The Concordat Prison (in Spanish, Cárcel Concordataria) refers to the prison that the Francoist State in Spain operated for dissident Catholic priests. It was a pavilion of the provincial prison of Zamora.

The Concordat of 1953 allowed that jailed priests did their time in religious houses, but conservative convents were not pleased to take leftist priests and progressive convents could sympathize with the prisoner.
Lots of the prisoners were Basques.
Already in the Spanish Civil War, Basque nationalist priests had rejected the rebels.

The priests were isolated from the common and political prisoners in the rest of the prison.
While most of the priests were there for political crimes, there were also child abusers, who led a separate life.
Many could have skipped prison by paying fines but refused.
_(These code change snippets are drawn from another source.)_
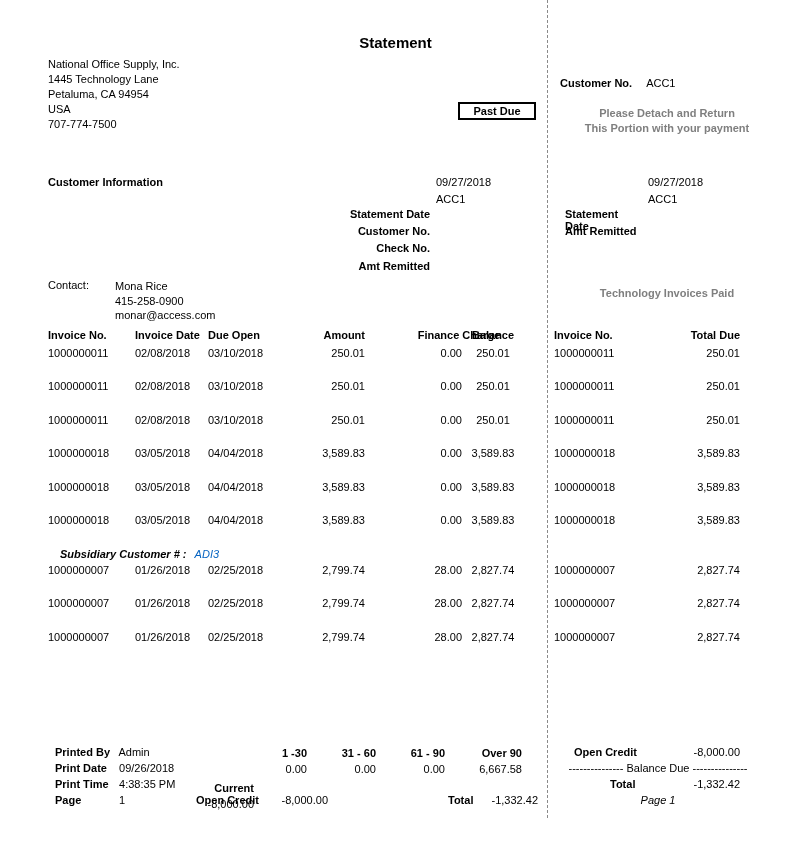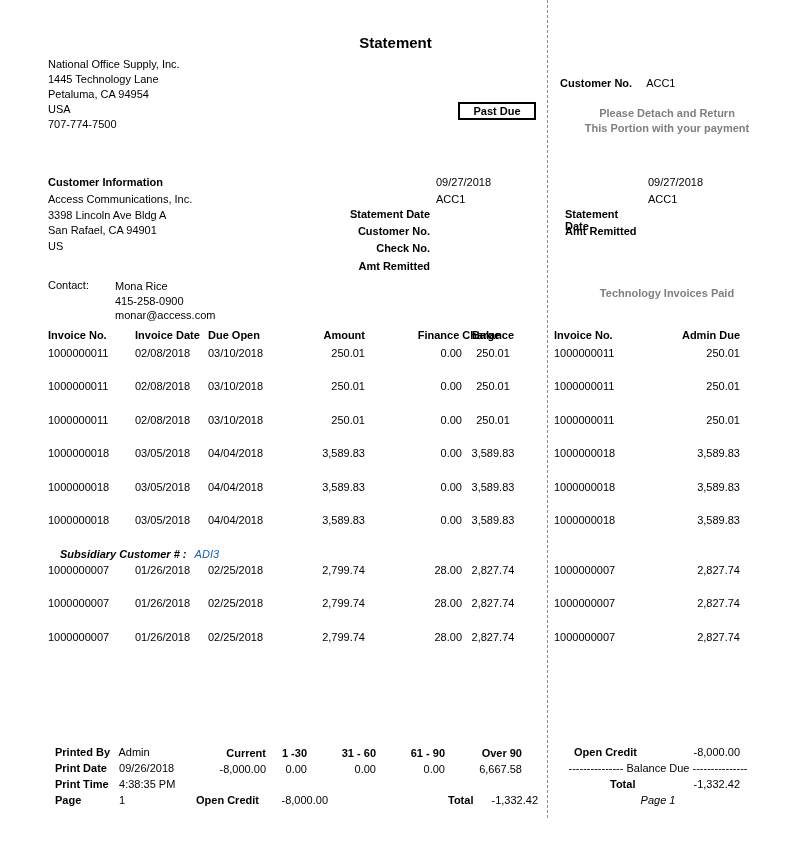--- a/index.html
+++ b/index.html
@@ -105,12 +105,6 @@
 
   <div class="section-heading">Customer Information</div>
 
-  <div class="customer">
-    <div>Access Communications, Inc.</div>
-    <div>3398 Lincoln Ave Bldg A</div>
-    <div>San Rafael, CA 94901</div>
-    <div>US</div>
-  </div>
 
   <div class="stmt-meta">
     <div class="meta-row">

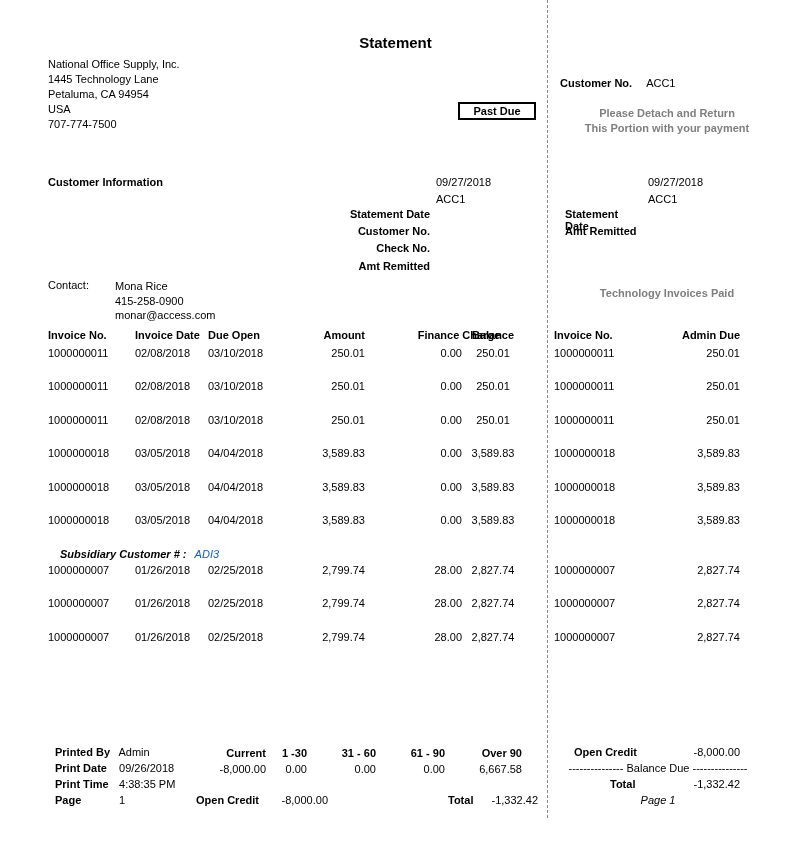--- a/index.html
+++ b/index.html
@@ -155,7 +155,7 @@
     <span class="c-finh">Finance Charge</span>
     <span class="c-bal">Balance</span>
     <span class="c-rinv">Invoice No.</span>
-    <span class="c-rdue">Admin Due</span>
+    <span class="c-rdue">Total Due</span>
   </div>
 
   <div class="trow" style="top:347px">

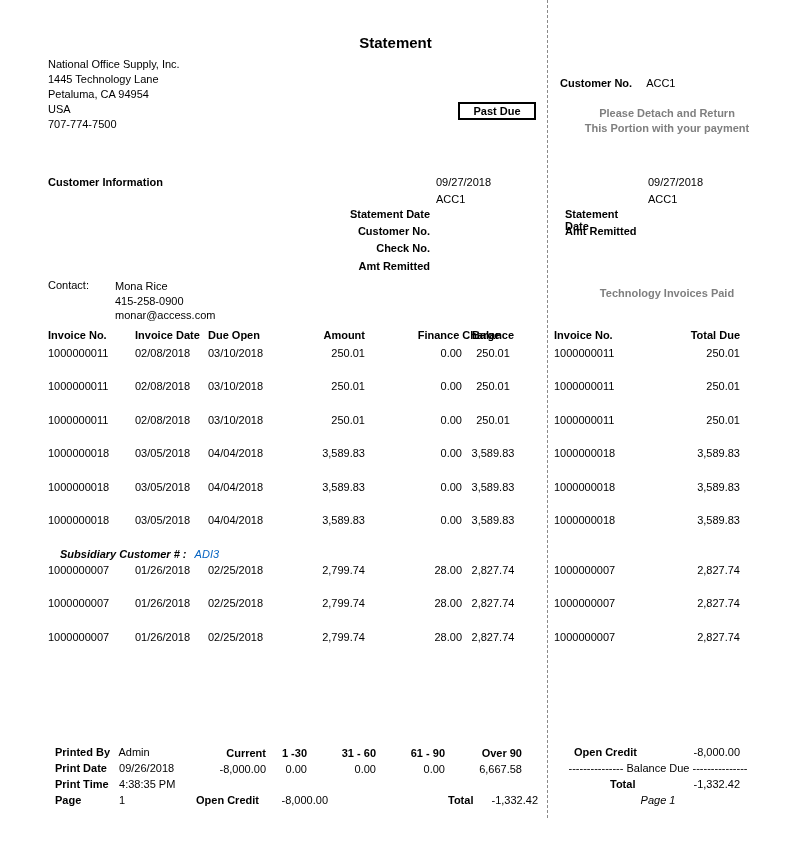--- a/index.html
+++ b/index.html
@@ -56,7 +56,7 @@
   .pf-label { display:inline-block; width:61px; font-weight:bold; }
 
   .ag { position:absolute; text-align:right; height:14px; }
-  .ag1 { left:194px; width:72px; }
+  .ag1 { left:182px; width:72px;margin-top:35px; }
   .ag2 { left:245px; width:62px; }
   .ag3 { left:314px; width:62px; }
   .ag4 { left:383px; width:62px; }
The prisoners suffered of cold and bad healthcare.
While the prison food was bad, their families provided them so that those who sought austerity insisted to not be sent so much food.
Outside contacts were very limited.
Visits were limited to close relatives.
Catalan and Basque priests were forced to speak Spanish so that the guards could spy on them.
The media was censored, even church publications.
Information about the assassination of premier Luis Carrero Blanco and the 1969 Synod of Bishops was removed.
Correspondence was rationed and censored.

The Catholic hierarchy was incommoded both by the "exalted anti-Francoists" and by the government overstepping.
The prisoners interpreted the caution of the bishops as lack of support.

In 1969 an escape tunnel was built but it was discovered near completion.
In 1972, Lluís Maria Xirinachs held a hunger and thirst strike until he was removed from Zamora.
In 1973, six out of seven prisoners (excluding a severely ill Basque) mutinied against their concordat special status and for individual cells.
They smashed their furniture and started a hunger strike.
Their protest was supported by many Catholics but the bishops were wary of confronting the regime.
There were further protests in 1974 and 1975.

In 1976, the Civil Guard transferred the prisoners to convents.
Only one non-political prisoner remained in Zamora.